Não quero aqui fazer nenhum tipo de proselitismo religioso, mas preciso pontuar que para nós, adeptos das religiões de matrizes africanas, assumir as nossas confissões religiosas em público é um ato político e de resistência cotidiana. Por isso, em memória da Yalorixá Gildásia dos Santos, carinhosamente conhecida como Mãe Gilda de Ogum, morta em 21 de janeiro no ano 2000, vítima de intolerância religiosa (a data foi criada em sua homenagem), quero aqui começar os meus brevíssimos apontamentos dizendo “Eu sou de Axé!”. E ao dizer essa pequena mas potente frase, acredito que provavelmente boa parte da sociedade brasileira que não vislumbra a possibilidade da promoção da tolerância religiosa poderá estar se perguntando qual o sentido e valor da minha afirmação.
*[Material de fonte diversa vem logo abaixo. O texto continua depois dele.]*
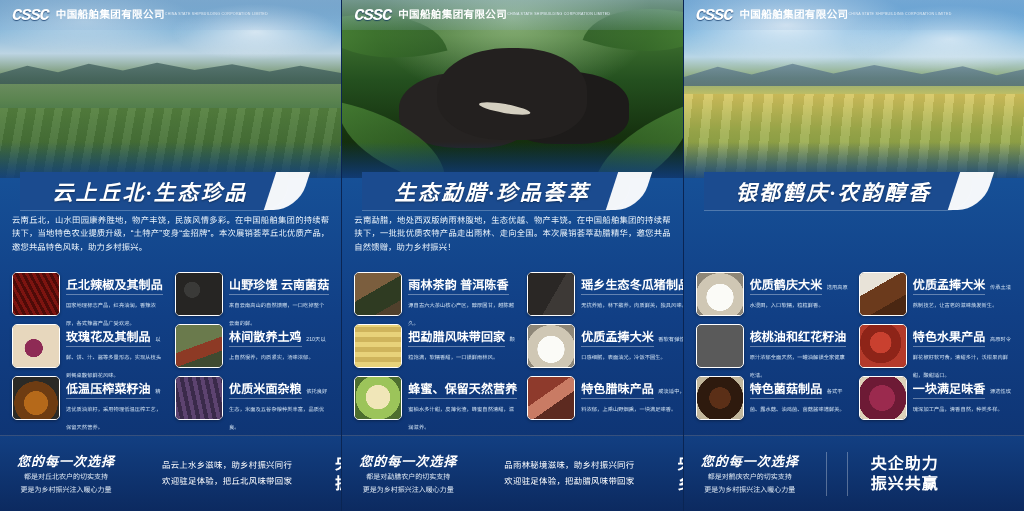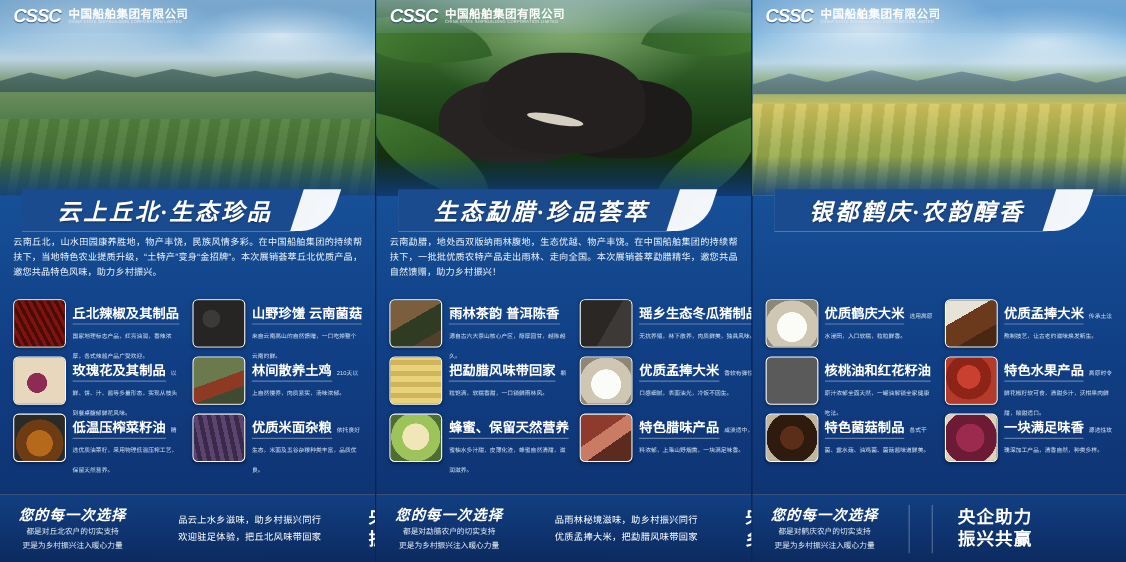"CSSC" .cssc-mark { font-family: Liberation Sans, sans-serif -> Liberation Mono, monospace }
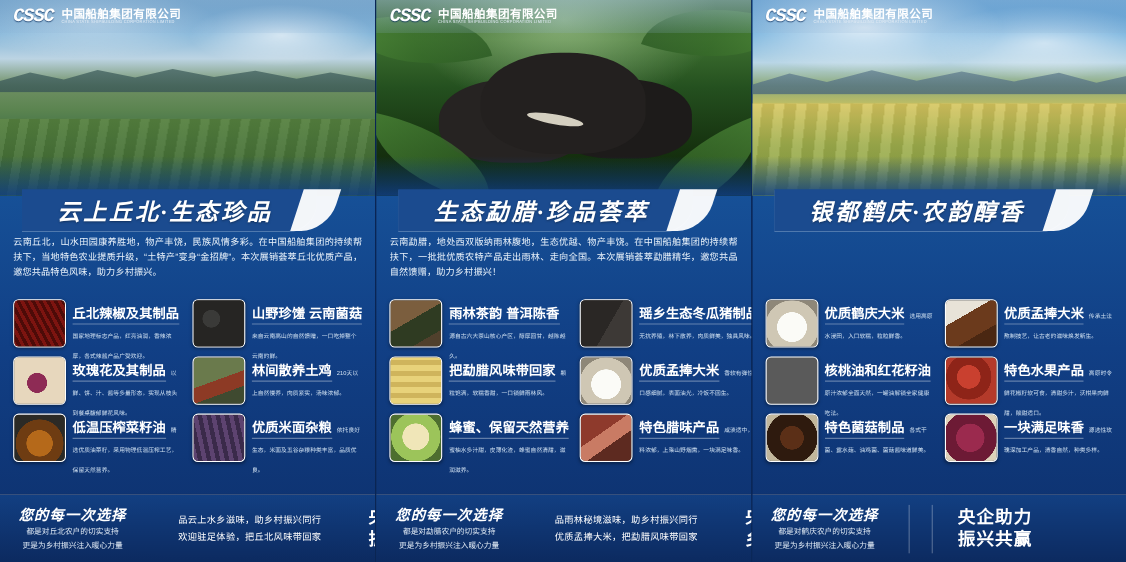"中国船舶集团有限公司" .cssc-cn { align-items: none -> center; flex-direction: column -> row }
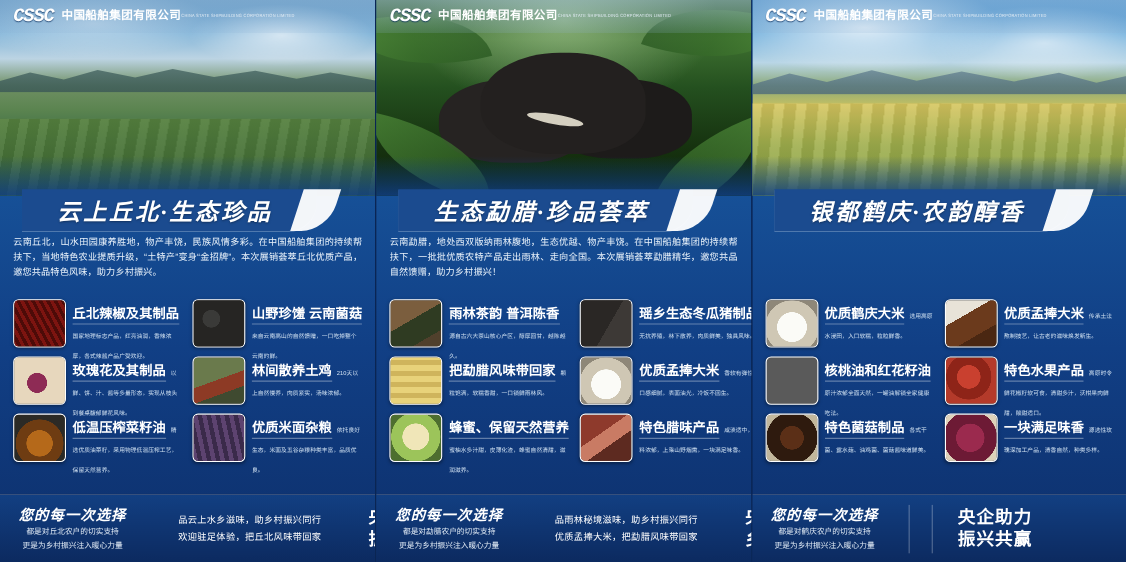"您的每一次选择" .footer { height: 62px -> 76px }
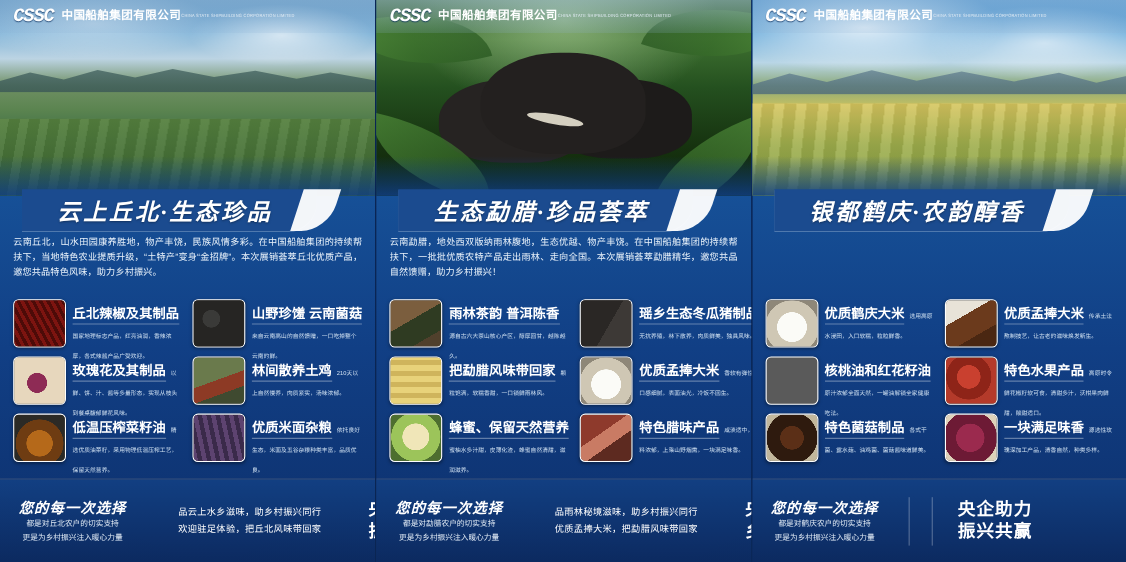"优质孟捧大米，把勐腊风味带回家" span.ln { text: 优质孟捧大米 -> 欢迎驻足体验 }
Pois bem, em um país que ainda vive sob a glorificação de um passado colonial, que acredita vivermos sob uma democracia racial, que minimiza os casos de intolerância religiosa e de racismo, assumir-se adepto das religiões de matrizes africanas é um ato político e de resistência cotidiana. Resistências essas que vêm sendo fortalecidas, ao longo dos séculos, pelos movimentos sociais organizados e principalmente por lideranças religiosas, de várias denominações, que buscam fortalecer o diálogo inter-religioso e a luta antirracismo.
Sim, pois não podemos jamais nos esquecer que intolerância, racismo e preconceitos são as três pontas entrelaçadas dentro das construções e do forjamento da sociedade brasileira. Um entrelaçamento tão profundo que, por vezes, são quase imperceptíveis as distinções. Obviamente que, no Brasil, a intolerância religiosa e o racismo são braços do mesmo corpo da estrutura social colonial! Estrutura essa que é cotidianamente fortalecida pelo negacionismo social, político e econômico que ainda projeta e vislumbra a pseudoideia de democracia e laicidade no Brasil.
Acredito que o caminho para a tolerância é um processo a longo prazo, pois infelizmente a intolerância religiosa, assim como o racismo e o preconceito, está na base das construções das relações sociais no Brasil. Entretanto, é possível vislumbrar esse futuro a partir do momento em que as autoridades públicas promovam o Plano Nacional de Combate à Intolerância Religiosa, escrito pela Comissão de Combate à Intolerância Religiosa (CCIR) em parceria com o Centro de Articulação de Populações Marginalizadas(CEAP), que, até o presente momento, não foi implementado.
Digo isso porque, como bem sabemos, constitucionalmente, o nosso Estado é laico, mas nós sabemos que, na prática, existe um abismo gigantesco entre o que prevê a Constituição e as promoções governamentais. E o Estado brasileiro não tem os seus olhos voltados para medidas concretas, que possam promover ações efetivas em prol do diálogo inter-religioso, para a tolerância e para a equidade religiosa. Por isso, na data em que comemoramos o Dia Nacional de Combate à Intolerância Religiosa, 22 anos depois da morte de Mãe Gilda, almejo mais tolerância, respeito e equidade religiosa.
Ivanir dos Santos é babalaô, professor e orientador no Programa de Pós-graduação em História Comparada pela Universidade Federal do Rio (PPGHC/UFRJ) e interlocutor da Comissão de Combate à Intolerância Religiosa (CCIR).